CAT12 Tutorial #5: Analysis on the Supercomputer


Motivation for Using the Supercomputing Cluster

As you saw in the previous tutorial, CAT12 has an option for processing many subjects in separate processing jobs. We used four processors, which divided the group of twelve subjects we had into four jobs with three subjects each. Although this meant that those processors were unavailable for other programs on my computer, it did increase the speed of the CAT12 analysis by several times. This is a much more efficient method than serial processing, which would analyze one subject at a time, not beginning the next one until the current subject is completed.

We can extend this parallel processing method to take advantage of the hundreds of processors available on a typical supercomputing cluster. I will be using Great Lakes, the supercomputing cluster for the University of Michigan.

Overview of Great Lakes

For most University of Michigan graduate students and researchers affiliated with the department of Literature, Science, and the Arts (LSA), you are able to apply for a free supercomputing account through Michigan’s Advanced Research Computing (ARC) center. Usually, a new supercomputing account requires a principal investigator to provide a shortcode that charges their grant or other funds; however, for those who will use only a modest amount of computing resources, you can apply for a University of Michigan Research Computing Package (UMRCP). This package provides you with 80,000 CPU hours and 10TB of storage per year, along with 100TB of archive storage which can also be requested. These resources should work for most purposes, and we will be using it for the rest of the tutorial.
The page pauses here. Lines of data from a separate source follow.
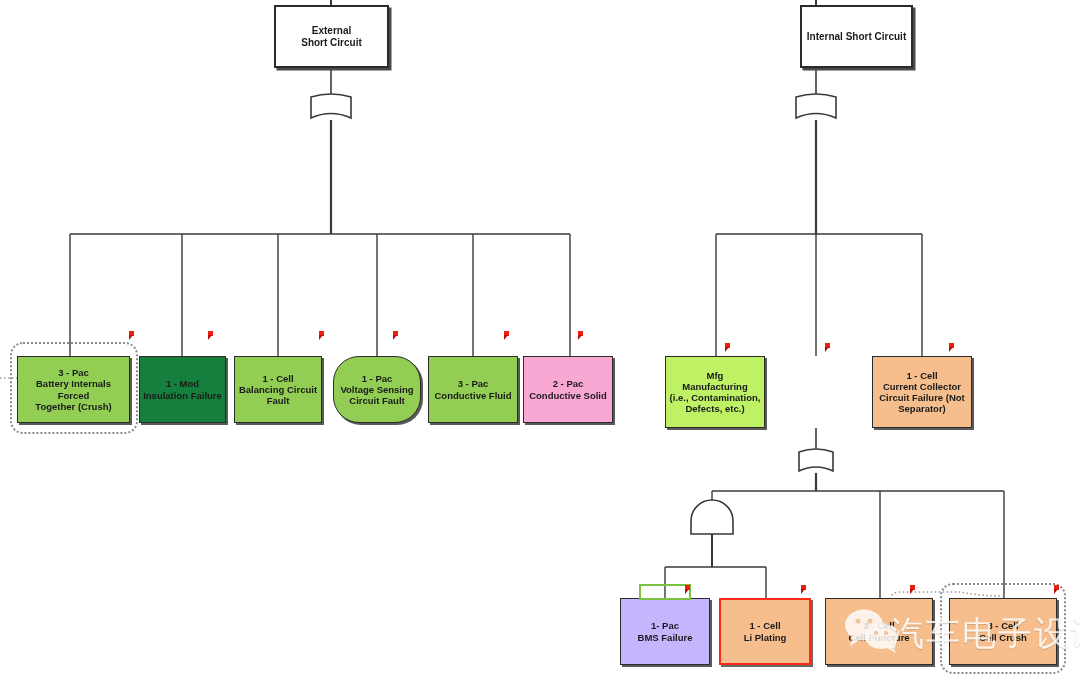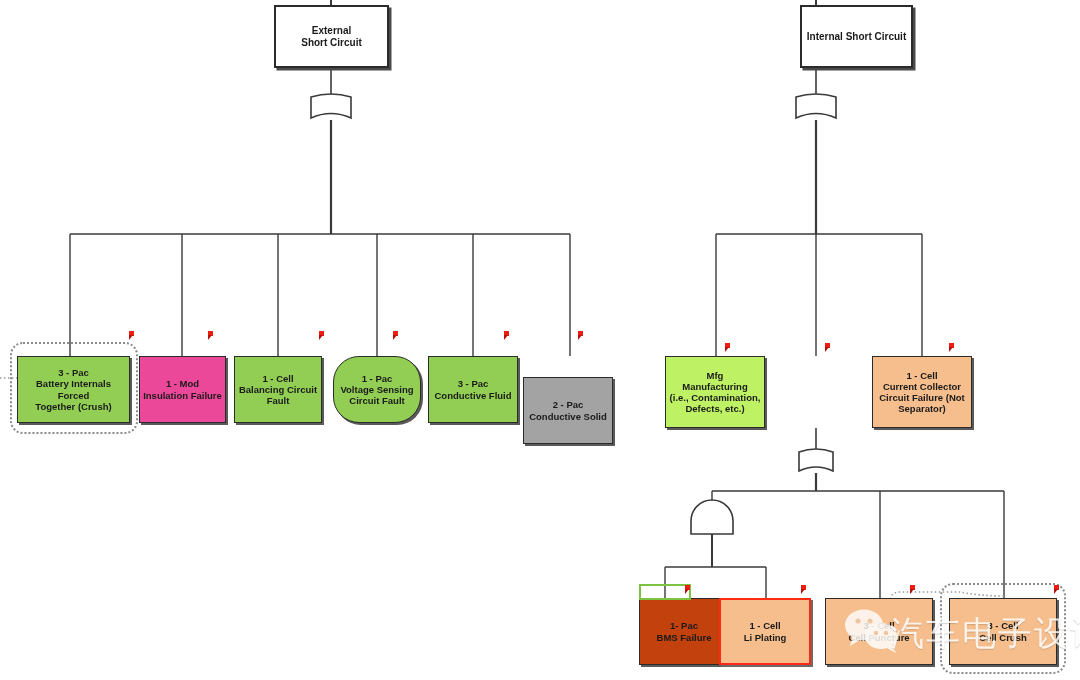"1 - Mod" div.node { background: #ec4899 -> #15803d }
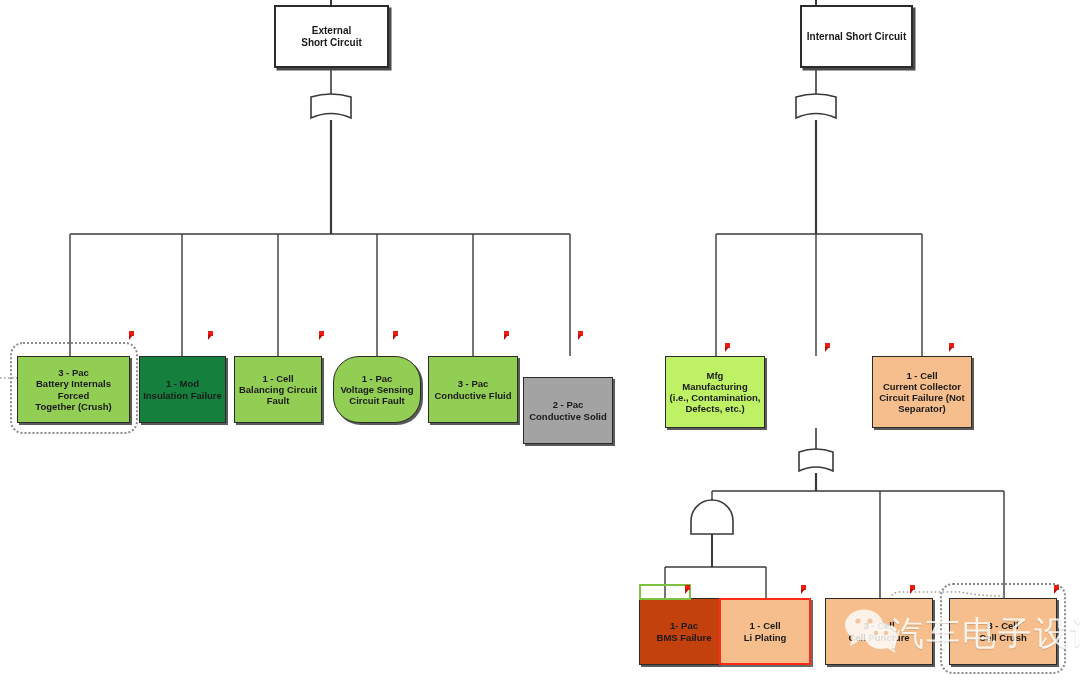"2 - Pac" div.node { background: #a3a3a3 -> #f9a8d4; top: 377px -> 356px }
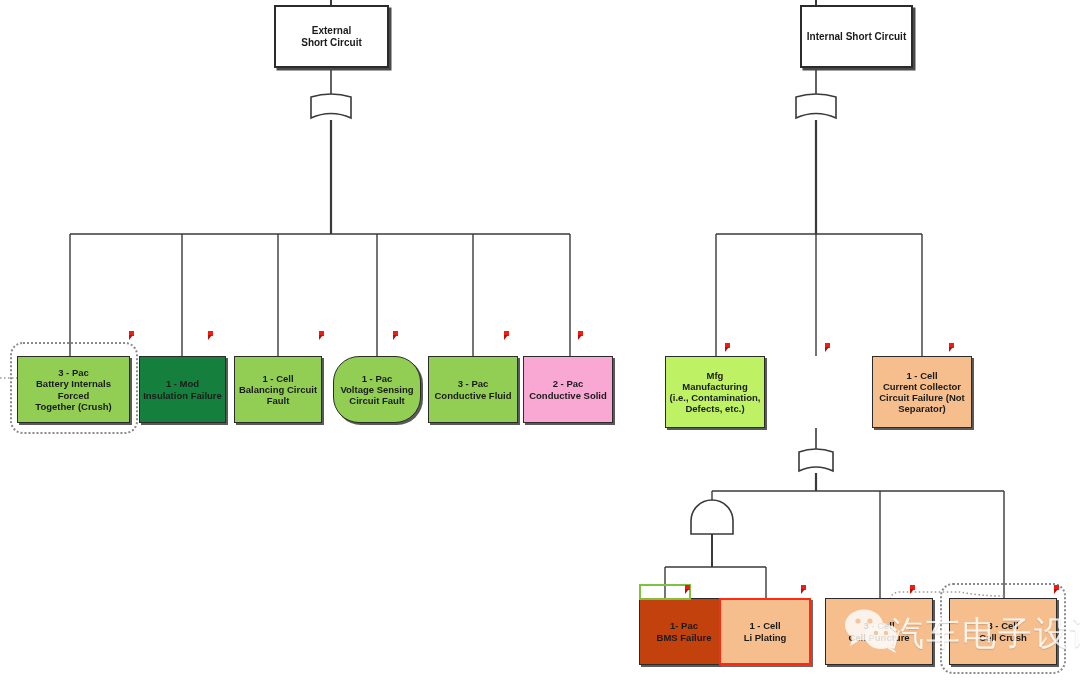"1- Pac" div.node { background: #c2410c -> #c4b5fd; margin-left: 19px -> none }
You can apply for an account on the UMRCP webpage and clicking on Sign up for the UMRCP. You will need to provide your title, affiliation, University ID, and a brief description of the research you will be doing on the cluster. You will also need to specify whether the data is sensitive or not; see a list here of data that is allowed to be analyzed on the cluster.

Using Open On-Demand

Once your account has been approved, use this link to access the Great Lakes dashboard. You will need to log in with your username and password, and use Duo authentication as well. Once you are logged in, you should see something like this:

CAT12/05_GreatLakes_Dashboard.png

Click on Files -> Home Directory to see the files and folders located in your home directory. This is the same data organization structure as what you would see in a Unix terminal, or in your Desktop GUI. The Upload and Download buttons allow you to upload and download files, respectively, which can be useful if you need to transfer a shell script from your personal computer to the cluster, or to download fully preprocessed results onto your local machine. If you feel more comfortable using a shell, you can click on the button Open in Terminal to use a Unix terminal.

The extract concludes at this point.